Ce concept de l’adolescence est une construction, nous indique Jacques-Alain Miller, c’est à dire un « artifice signifiant. »(1) Cet « artifice signifiant » s’est modifié au fil des siècles. Quoi de neuf actuellement ?
Bien sur, la puberté, et sa métamorphose reste identique, mais n’y a t-il pas une manière différente de l’incarner, voire de la nier, ou au contraire de la mettre en exergue ? N’y a t-il pas une revendication plus spécifique? Désarroi, détresse, solitude, sans recours, les jeunes éprouvent cette scansion dans leur « économie libidinale »(2)?
Sollicités de toute part par les réseaux sociaux, les objets connectés jour et nuit, le virtuel, par les effets de ces appels permanents du regard et de la voix, comment ces sujets que nous nommons adolescents peuvent-ils se faire responsables de la jouissance qui leur revient ?
Il est commun de dire que l’adolescence se situe entre enfance et âge adulte. Freud en a souligné les particularités et surtout le changement d’objet d’amour. Mais, les frontières sont-elles si étanches ? Les fixations de jouissance dans l’enfance restent comme marques pour un sujet. Cependant, la question de « l’immixtion de l’adulte dans l’enfant », est plus surprenante. De quoi s’agit-il ? Identification ? Effets d’un trauma ? Fixation de jouissance ? « Nous pourrions chercher justement à préciser les moments d’une telle immixtion. Il y a comme une anticipation de la position adulte chez l’enfant »(3).
S’y ajoute la question du savoir. Le maître n’est plus celui qui possède un savoir et peut enseigner. Google sait tout. Il suffit d’un clic. Comment les jeunes ados actuels acquièrent-ils un savoir ?
Les adolescents en analyse nous enseignent sur cette chute des idéaux, tant dans leurs modes de relation aux autres et aux objets, que dans leur langage, leurs désirs. Ils ouvrent la voie vers un autre style de vie, un nouveau mode de jouir. Ceci, à condition de les entendre au un par un. Ils peuvent ainsi nous indiquer la marche à suivre vers leurs propres solutions de vie. Les constructions en analyse élaborées avec chaque sujet, sont toujours à venir, jamais préfabriquées, ni universelles.
Si la société crée ce besoin de fascination par de nouveaux maitres comme, la liberté, les croyances, les jouissances du corps, les prises de risques, ou même la mort, la rencontre avec un analyste peut-elle orienter, modifier, apaiser les effets de ce grand chambardement actuel ?
Marie-Agnès Macaire-Ochoa

Ce travail de l’année s’inscrit dans la préparation de la Journée de l’Institut psychanalytique de l’Enfant qui se tiendra le 18 mars 2017, au Palais des congrès d’Issy-les-Moulineaux, sous le titre « Après l’enfance »

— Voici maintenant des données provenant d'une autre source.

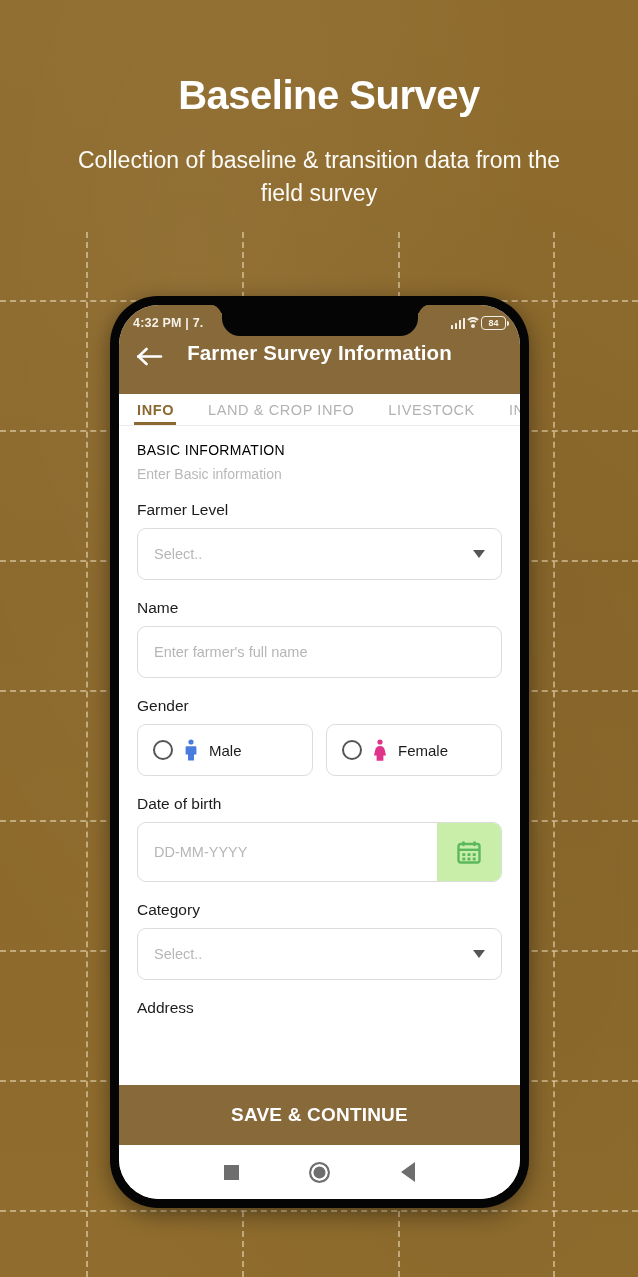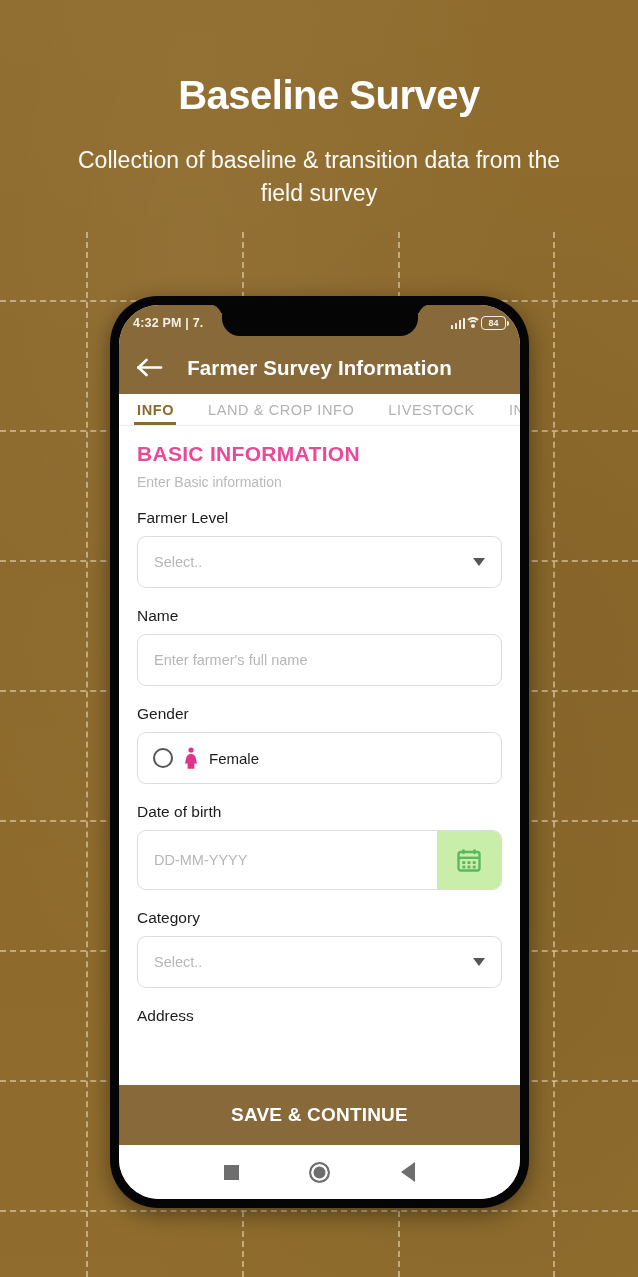"Farmer Survey Information" .app-bar { align-items: center -> flex-start }
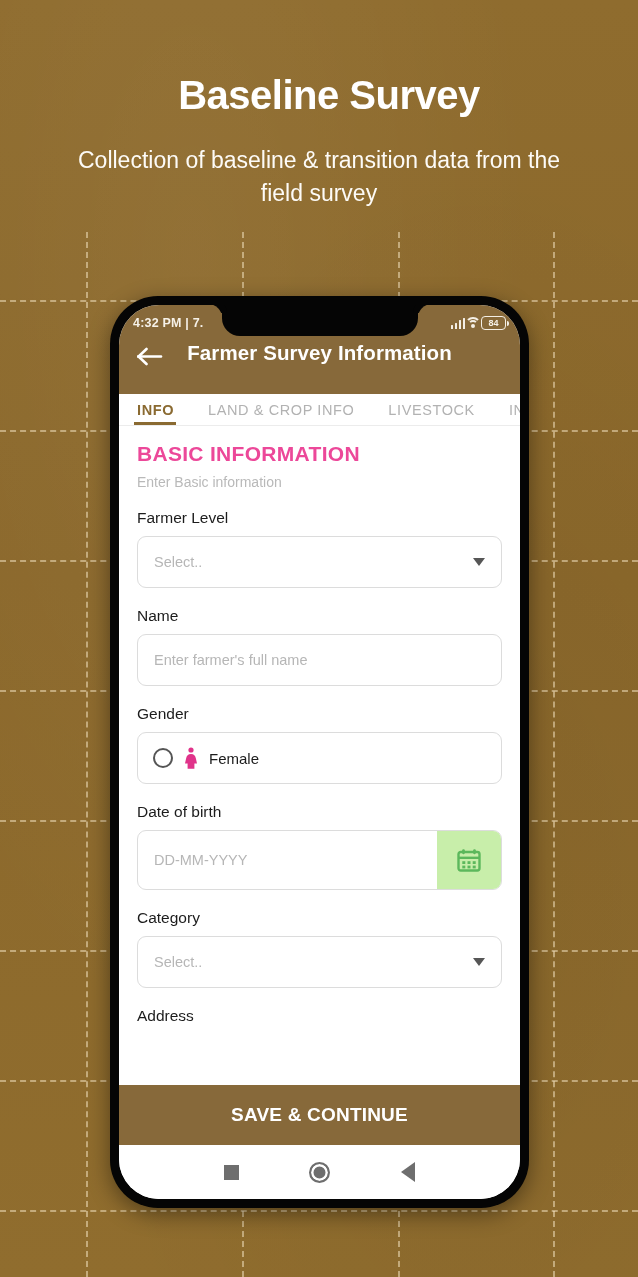"BASIC INFORMATION" .section-title { color: #ec4899 -> #000000; font-size: 21px -> 14px; font-weight: bold -> normal }
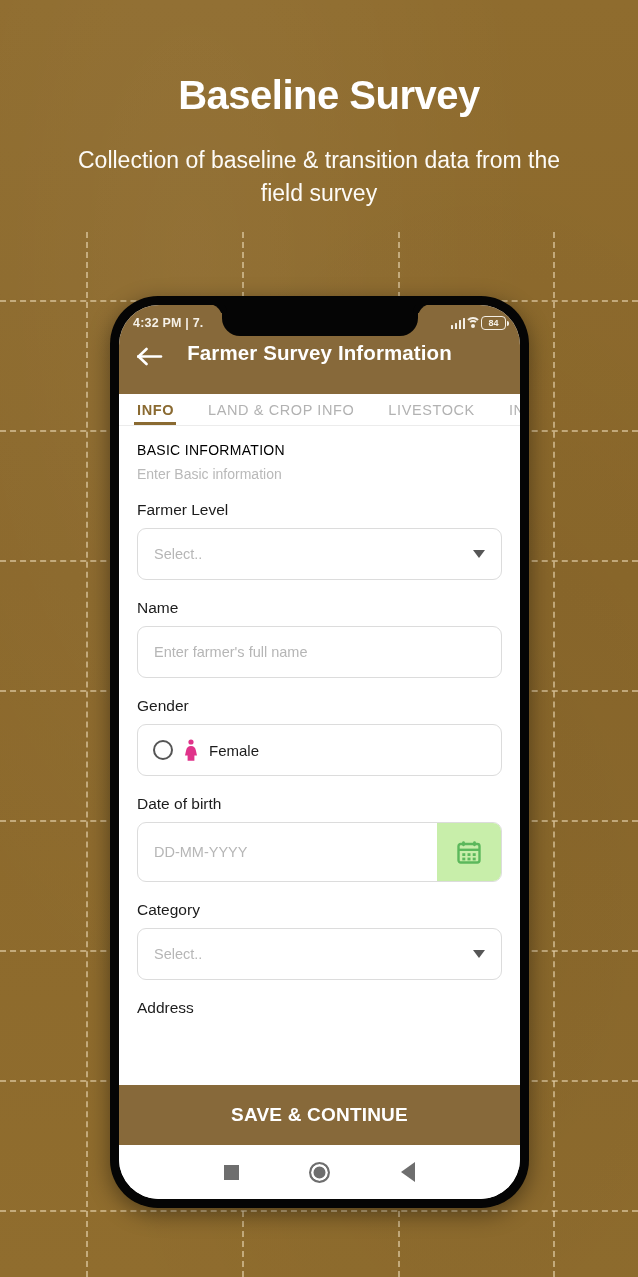"Male" div.gender-option { html: none -> <div> <div></div> <svg> <circle></circle> <path></path> </svg> <span>Male</span> </div> }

Renseignements : www.apreslenfance.com

 

1) Jacques-Alain Miller, « En direction de l’adolescence », Interpréter l’enfant, collection La petite Girafe n° 3, Navarin 2015, pp.191-192.
2) Sigmund Freud, « Les métamorphoses de la puberté », Trois essais sur la théorie sexuelle, Folio, 1997, p.159.
3) Jacques-Alain Miller, op. cit., p.195.